Abd al-Latif had a sinking feeling that the two most competent doctors here would be largely useless in the service of the Commandant, as they seemed already broken by their personal experiences. They had looked to him as a man of action, even though he was a coward, because of his experience as a traveler, his proven ability to cross the boundaries of humanity. But those boundaries were but divisions within the Realm-of-submission-to-God. He now contemplated a journey across an internal boundary that crossed the line between God’s Realm and that of The Deceiver. For companions in such an undertaking he must have men like Abdul Matin, base though he may be, who can be trusted not to retreat into their fetal mind under such alien stress.

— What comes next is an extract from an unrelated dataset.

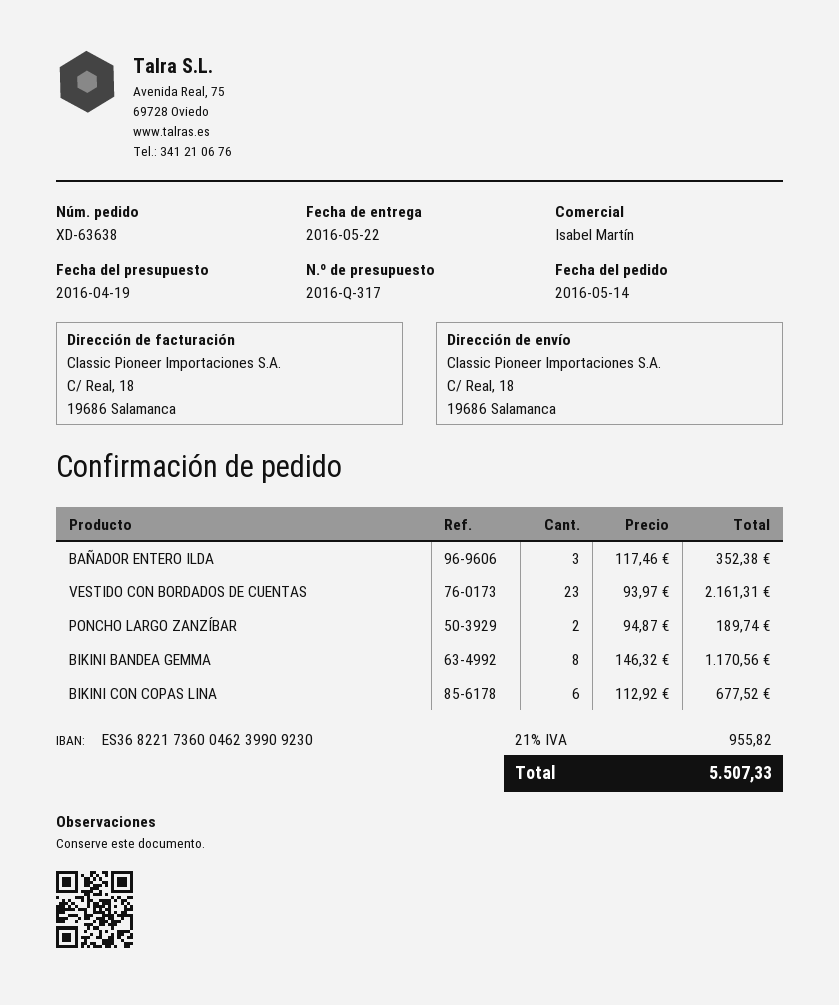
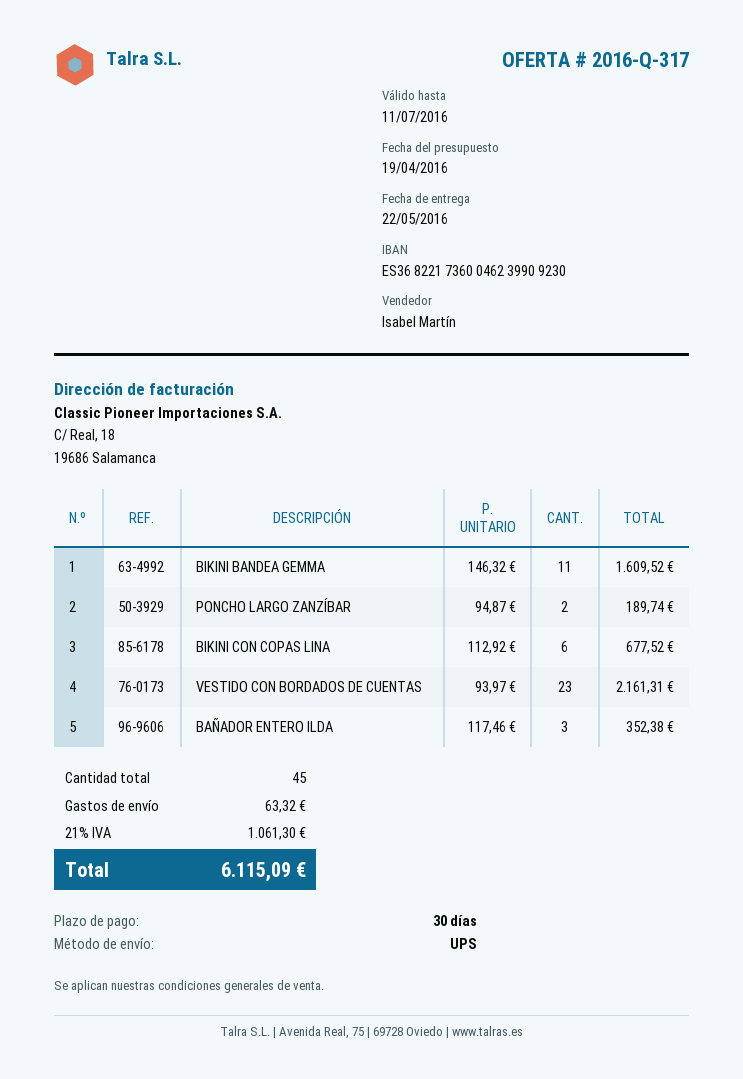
BIKINI BANDEA GEMMA: 8 x 146.32 = 1170.56 -> 11 x 146.32 = 1609.52
shipping: none -> 63.32
tax: 21% = 955.82 -> 21% = 1061.30
total: 5507.33 -> 6115.09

‘I shall spare them my assessment that the Imam is correct, that The Deceiver has clawed his way up from the abyss to set man to feast upon man.
‘How is it that I feel so calm; that I know no such fear as Nadar Siwa, having experienced nigh the same terror?’
‘I must seek out the lily pedals of death. In the mean time, perhaps there is a use to be made of these broken-spirited healers who twiddle away with their fingers as their charges die in droves and turn to evil in packs.’
“Doctors as yet we have no evidence that good people have fallen upon the flesh of their fellows. It seems that you recount happenings in which the cunning of the poor has driven them to impersonate the good and lure good people to their doom. You must spread the word among your families, patients, and associated shopkeepers, as well as any horseman, warrior, donkey boy, or bully boy, to be on the lookout for such cunning characters. Deceit is the watchword.”
They nodded in vague agreement, likely to be as useless as a penis on a mule.
“You good doctors exchange the word, and be on the lookout that this flesh-eating habit does not spread to the good classes. If it does we may be lost. I fear that it may, so shall continue my search into the origin of this. After all, there has been famine before in this land, but never before this ravening curse. Abdul Matin, I will be calling upon you, so please, do not let yourself be eaten for two pieces of silver. And do bring your trustworthy man from Alexandria to me as soon as he arrives.”
He paced a turn for emphasis and made the rude eye with them all just to let them feel the gravity of his words more fully. “None of us, must venture out alone without a guard. It seems no accident that doctors are being targeted for death and consumption; as if some preternatural mind wishes no doctor to stand between some vile design and the good people as yet to be afflicted.